The protagonist is one Billy Brown, who meets Ricci's character Layla as she is leaving dance class, and promptly kidnaps her. Brown is played by Vincent Gallo who wrote and directed the film. Billy is fresh from prison, and clearly all the way off his rocker. He doesn't want to hurt her, it's just that he's going home to his parents, who don't know he's been a prisoner. He plans to die soon, and wants them to believe that he's married to a pretty girl. He tells her he'll let her go, but only after she prentends to be his wife.

Layla sees no alternative to this and hope for leaving so agrees to meet his parents, Janet and Jimmy (Anjelica Huston and Ben Gazzara). They live in a '60s middle class split level with typically '60's kitsch decor. Upon entering Layla begins to understand just where Billy came from.

For Janet and Jimmy are even farther off their rocker than Billy. He's been away for years, but his appearance barely dents their routine. Janet is obsessed with the Buffalo Bills, in particular one season where they almost made the playoffs, only to be thwarted by a missed field goal. Again and again she watches the game on VCR, rooting as it were happening in front of her, trying to remake history through sheer force of will. Jimmy is little better, a menial worker who claims to be a singer, and proves it by lip-synching to a record long before karaoke. They live in their in insular world of co-dependency.

That experience transforms Billy in Layla's eyes. HIs parents are so abnormal that Billy's own schizophrenia seems perfectly natural. He's as normal as he could be comng from such a home. Kind even. And she understand what Billy wants more than anything is a normal home life. That's why she's there pretending to be his pretty, attentive wife. And that's why he's planning a murder

The failed place kicker of that Buffalo '66 team is still in town, the very public owner of a seedy nudie bar. Billy wants to kill him, He had bet a lot of money on the game and lost, and his prison tenure came to pay off that debt. But i think he also hopes the murder may in some way break his mother's obession, the same reason he bet the money in the first place.. He wants mom to turn off the game and pay attention to the real world.

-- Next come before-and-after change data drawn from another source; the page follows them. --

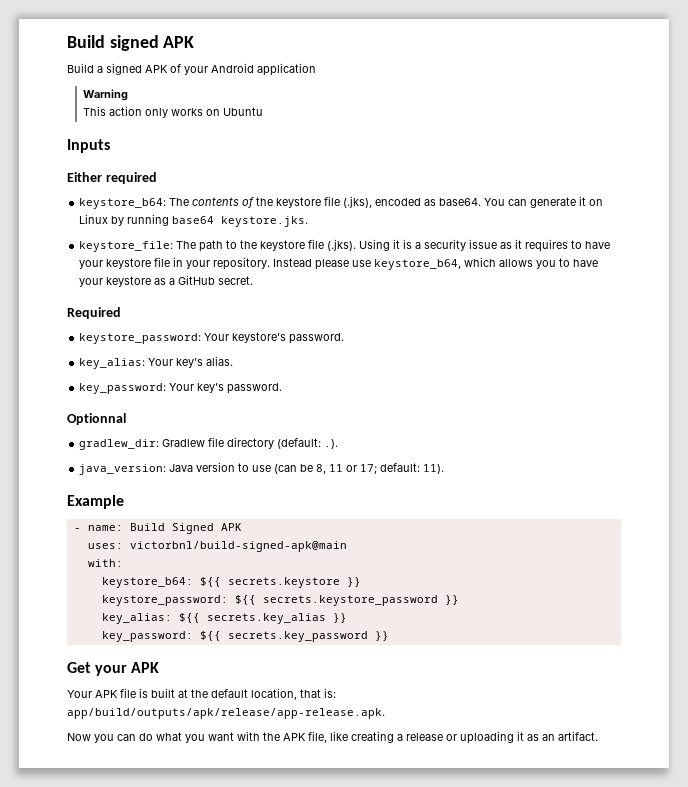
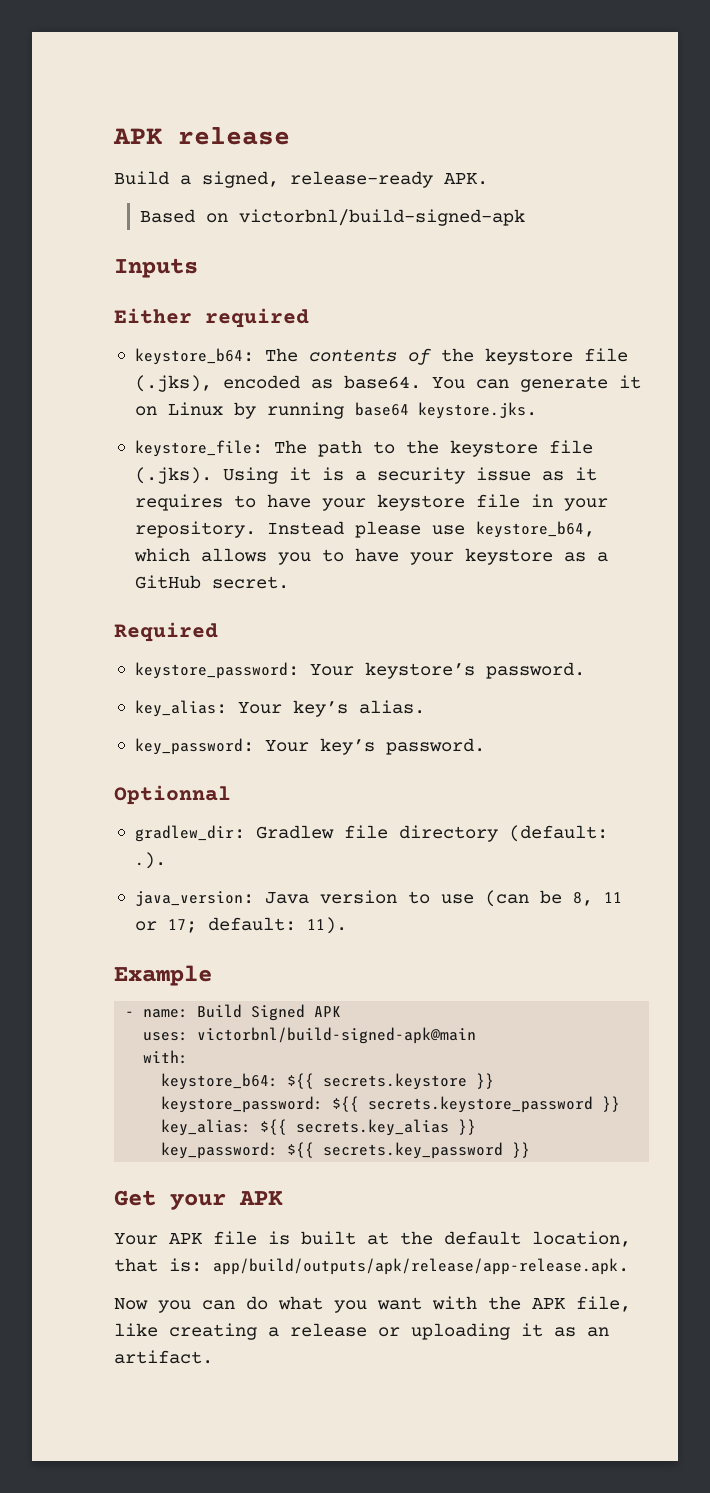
- Build signed APK
+ APK release
- Build a signed APK of your Android application
- Warning
- This action only works on Ubuntu
+ Build a signed, release-ready APK.
+ Based on victorbnl/build-signed-apk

Gallo's film is a good film, and he plays Billy quite believably, though it seems that Billy's parents as his could exist only in a David Lynch universe. The film owes much to Lynch, from the understated irrationality of Jimmy and Janet to certain hallucinations, and Ricci's tap dance routine on a bowling alley. Ricci is even able to make Layla's conversion to Billy's side somewhat believable, able to imply that perhaps her own world had its own skeletons.

Yet Buffalo '66 remains very much a strange, offbeat film driven by its own internal logic. It is a good arthouse film, well acted and original. But it really doesn't offer that much of a satisfying conclusion, but instead a step back from the abyss that may be retaken.